Sunday, October 9, 2011

Short term Low? Monthly SPX, 29 week Cycle and Gold weekly support

Although larger trends are down, could we be at short term support? 

The Monthly SPX pierced long term red up channel support last week and touched Cyan support at the 10/4/11 Lows, but rallied back and closed above its red channel support, keeping the uptrend intact.


There was a 29 week/139 TD Cycle that bottomed on 10/4/11 Lows.



The Gold weekly chart is resting on weekly support.



9 comments:

Anonymous said...

Raj so now are you negating the flash crash cycle date you mentioned last posting?

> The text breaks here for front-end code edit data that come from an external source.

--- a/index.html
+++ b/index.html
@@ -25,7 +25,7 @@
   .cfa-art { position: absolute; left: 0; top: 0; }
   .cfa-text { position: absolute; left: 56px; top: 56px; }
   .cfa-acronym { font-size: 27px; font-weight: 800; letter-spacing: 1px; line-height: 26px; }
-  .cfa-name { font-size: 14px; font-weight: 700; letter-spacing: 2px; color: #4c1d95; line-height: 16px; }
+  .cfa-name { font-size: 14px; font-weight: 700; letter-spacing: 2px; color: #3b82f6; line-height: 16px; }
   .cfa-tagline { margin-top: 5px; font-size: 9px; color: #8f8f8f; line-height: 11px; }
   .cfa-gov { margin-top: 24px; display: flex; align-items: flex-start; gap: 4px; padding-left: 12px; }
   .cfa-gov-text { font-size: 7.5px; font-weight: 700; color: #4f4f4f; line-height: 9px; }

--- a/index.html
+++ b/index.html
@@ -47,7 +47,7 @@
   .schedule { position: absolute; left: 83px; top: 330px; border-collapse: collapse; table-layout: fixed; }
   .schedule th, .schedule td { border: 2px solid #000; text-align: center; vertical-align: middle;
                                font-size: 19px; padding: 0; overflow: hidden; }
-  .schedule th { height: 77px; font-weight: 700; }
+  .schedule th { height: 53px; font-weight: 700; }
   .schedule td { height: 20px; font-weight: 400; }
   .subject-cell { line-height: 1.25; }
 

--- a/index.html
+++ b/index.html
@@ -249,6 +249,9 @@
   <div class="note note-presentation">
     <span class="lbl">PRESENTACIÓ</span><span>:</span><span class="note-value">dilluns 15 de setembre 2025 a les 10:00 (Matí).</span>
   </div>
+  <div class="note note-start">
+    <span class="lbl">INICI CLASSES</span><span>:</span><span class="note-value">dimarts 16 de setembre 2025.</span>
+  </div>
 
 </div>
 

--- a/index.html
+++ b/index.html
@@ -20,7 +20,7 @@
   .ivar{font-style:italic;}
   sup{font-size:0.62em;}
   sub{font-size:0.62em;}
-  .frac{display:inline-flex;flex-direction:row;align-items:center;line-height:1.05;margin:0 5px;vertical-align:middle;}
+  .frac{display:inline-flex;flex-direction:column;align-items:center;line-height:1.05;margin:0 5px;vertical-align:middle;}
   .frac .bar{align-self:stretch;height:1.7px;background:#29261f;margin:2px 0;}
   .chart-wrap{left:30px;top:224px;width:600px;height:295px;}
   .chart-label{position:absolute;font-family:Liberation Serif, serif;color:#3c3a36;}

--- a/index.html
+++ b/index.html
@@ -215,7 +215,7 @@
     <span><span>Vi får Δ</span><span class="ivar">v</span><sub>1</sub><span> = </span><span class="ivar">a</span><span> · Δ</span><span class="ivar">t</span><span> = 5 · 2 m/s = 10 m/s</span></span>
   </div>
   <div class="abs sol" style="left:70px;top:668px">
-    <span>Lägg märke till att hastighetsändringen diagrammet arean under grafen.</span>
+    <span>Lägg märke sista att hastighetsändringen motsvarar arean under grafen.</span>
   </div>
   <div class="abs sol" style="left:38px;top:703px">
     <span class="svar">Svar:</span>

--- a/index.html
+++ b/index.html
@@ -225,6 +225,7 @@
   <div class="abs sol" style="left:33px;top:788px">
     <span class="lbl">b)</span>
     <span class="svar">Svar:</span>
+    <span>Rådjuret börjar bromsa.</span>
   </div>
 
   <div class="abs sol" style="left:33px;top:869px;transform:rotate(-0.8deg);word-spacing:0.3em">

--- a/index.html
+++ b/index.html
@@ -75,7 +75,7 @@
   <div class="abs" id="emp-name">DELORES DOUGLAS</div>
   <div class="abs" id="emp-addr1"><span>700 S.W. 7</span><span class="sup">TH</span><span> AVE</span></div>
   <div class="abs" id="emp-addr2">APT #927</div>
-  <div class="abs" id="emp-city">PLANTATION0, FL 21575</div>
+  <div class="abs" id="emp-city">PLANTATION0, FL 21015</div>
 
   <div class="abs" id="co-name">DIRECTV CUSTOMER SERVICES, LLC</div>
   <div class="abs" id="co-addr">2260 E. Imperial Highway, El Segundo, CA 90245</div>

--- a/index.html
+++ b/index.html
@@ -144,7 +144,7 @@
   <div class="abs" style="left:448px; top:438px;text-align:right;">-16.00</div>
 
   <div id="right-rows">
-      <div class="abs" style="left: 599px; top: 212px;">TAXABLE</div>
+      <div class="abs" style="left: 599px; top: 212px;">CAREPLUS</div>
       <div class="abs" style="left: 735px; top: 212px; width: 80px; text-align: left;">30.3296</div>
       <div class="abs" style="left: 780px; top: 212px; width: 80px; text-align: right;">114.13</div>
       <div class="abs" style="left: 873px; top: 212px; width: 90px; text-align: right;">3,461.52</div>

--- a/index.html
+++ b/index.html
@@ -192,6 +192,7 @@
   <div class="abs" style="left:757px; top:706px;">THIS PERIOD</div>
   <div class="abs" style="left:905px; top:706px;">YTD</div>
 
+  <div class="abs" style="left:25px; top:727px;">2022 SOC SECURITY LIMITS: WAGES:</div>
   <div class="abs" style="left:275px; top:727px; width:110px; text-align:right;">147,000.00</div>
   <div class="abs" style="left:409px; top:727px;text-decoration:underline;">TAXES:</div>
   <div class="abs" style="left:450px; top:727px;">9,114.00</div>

Raj Time and Cycles said...

Mouth, I am only suggesting 10/4 was a short term Low. I didn't say that that the flash crash is off.

stevesteve121 said...

when do you anticipate the flash crash?

since we already rallied 6% from the 10/4 it is an obvious statement that it was a short term low.

unless you think the market will rally much higher from here. eg. 1260 and then flash crash.

at that point, flash crash taking the market to a new low per your predictions is less and less likely.

Raj Time and Cycles said...

steve,

the flash Crash cycle Low is coming up.

It may not be that flashy anymore.

Unknown said...

I doubt that it will be a flash crash. A big crash may be in the cards.

stevesteve121 said...

this week?

Unknown said...

It would take about 11 trading days involving a lot of days opening higher, but closing lower. We might even get a couple of gap down and go days, and even some up days. I thought an interview with Demark on Oct 5th with bloomberg.com was interesting. He was expecting this short covering rally to end at about 1,888 on the S&P. Today the S&P hit 1,190.15. If we don't close down this week, the crash may not happen. We shall see.

JK

Raj Time and Cycles said...

There are just too many Bears around the October Crash Phobia month, which might delay any big declines this month.

Unknown said...

The volume today seems to be below average so far, possibly indicating a short covering rally, and not new money coming in. I agree the Put/Call (P/C) ratio is too high for a crash to happen. But I wonder what the P/C ratio was before the 1987 crash.